Likewise. It took me a while to notice that there were inexplicable figures out of focus in a mirror or behind a partially closed door. It did the same trick I so admired in The Descent, where the underground creatures appear at the edges of frames or way off in the distance or whatnot well before we actually meet them, as it were. In the first episode here I only consciously remarked on the plague doctor when toward the end of the first episode Dani descends to the main floor and then leaves the kitchen to investigate something in the next room. The shot of her doing so is occluded by his mask’s long curved nose. I thought idly, “Kind of like a plague doctor mask,” but I shriveled a bit a few seconds later when it turned to look after here retreating form.

Imagine my dismay at learning that this is like the ninth time we saw him onscreen.
posted by ricochet biscuit at 8:49 PM on November 1, 2020


Can you imagine being one of the wedding guests having to sit silently on a couch politely listening while some batty stranger tells the world’s longest and most digressive party anecdote? By hour three I would have been praying for a faceless ghost lady to come and drag my ass out into a lake.
posted by Atom Eyes at 12:10 AM on November 2, 2020 [4 favorites]


I agree about episode 8, but episode 9 totally made up for it and wrecked me, because Jaime and Dani's story is the story of any couple when one of them gets a death sentence. Maybe you know how long it is ("I give you six months" said the doctor) and maybe you don't, but you have to figure out how to live with that and still live, and then one of you has to keep on living.
posted by Mogur at 4:07 PM on December 10, 2020 [1 favorite]


Mike Flanagan is announcing the cast of his next Netflix horror series and it includes HEATHER LANGENKAMP!!! Horror nerds rejoice! One of our dearest scream queens reigns again!
posted by DirtyOldTown at 10:26 AM on February 1, 2021


It's weird, I actually enjoyed both Poppy in Hill House and Viola in Bly Manor. Up until that point the stories were ok maybe a bit creepy but kind of unfocused, but I like having a clear character as an antagonist, I guess, and not just general dysfunction and family drama?

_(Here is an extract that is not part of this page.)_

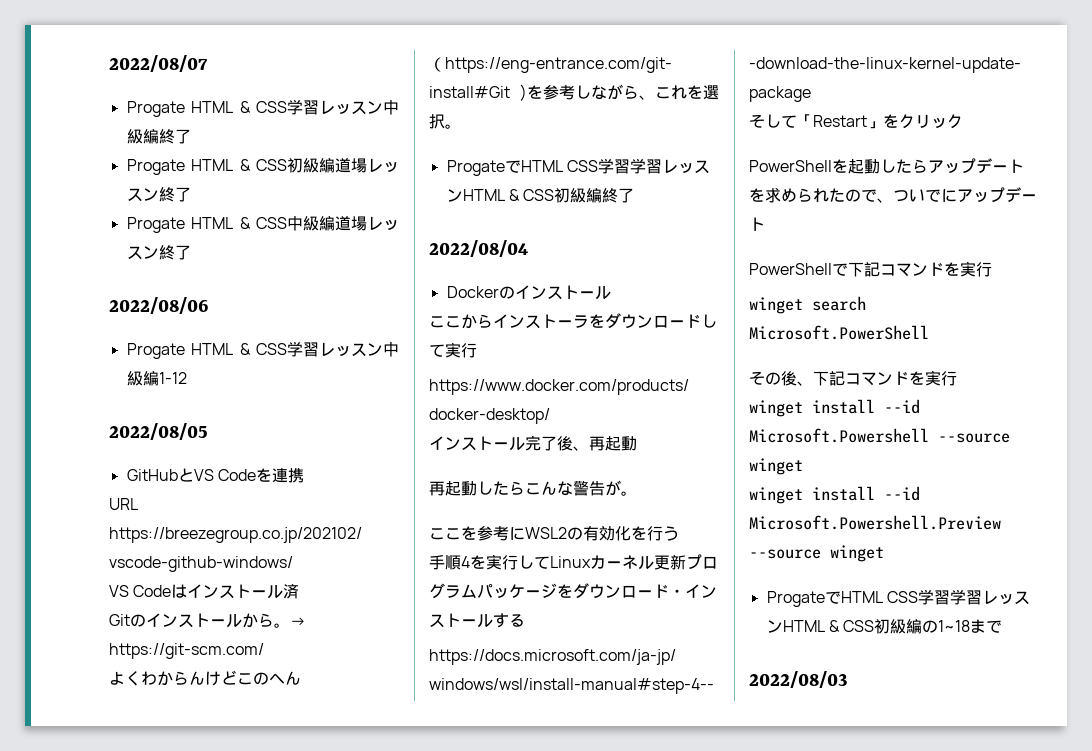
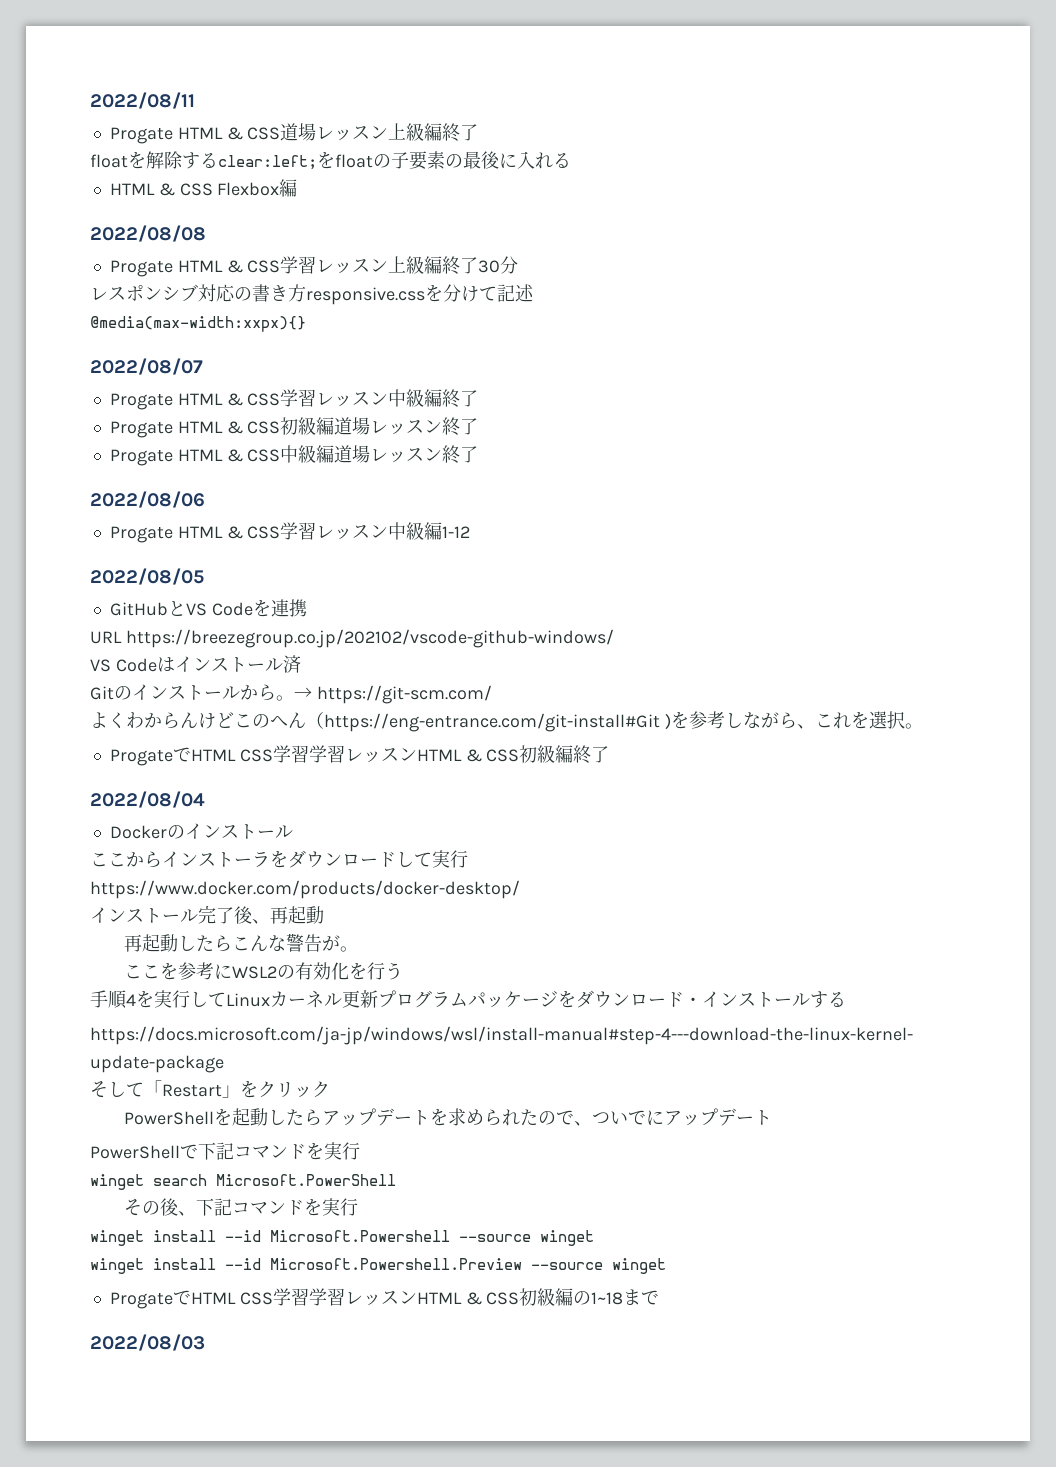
(109, 63) none -> [90,92,195,109] [109,123,479,144] [90,151,571,170] [109,179,298,197] [90,225,206,242] [109,256,519,277] [90,284,534,305] [90,316,306,332] 2022/08/11 // Progate HTML & CSS道場レッスン上級編終了 // floatを解除するclear:left;をfloatの子要素の最後に入れる // HTML & CSS Flexbox編 // 2022/08/08 // Progate HTML & CSS学習レッスン上級編終了30分 // レスポンシブ対応の書き方responsive.cssを分けて記述 // @media(max-width:xxpx){} //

I mean, of Hill House, Bly Manor, House of Usher, I was onboard with House of Usher a lot faster, Hill House and Bly Manor both took like 4 episodes for me to get particularly engaged - enough backstory, enough hints and clues, enough shoes to drop, etc etc etc? I was content with all of them by the end, don't get me wrong, but I was enthusiastic for where the House of Usher was going after like the second episode, when the form of the series had established, while both Hill and Bly were just creepy and weird but ... eh until much much later in the series.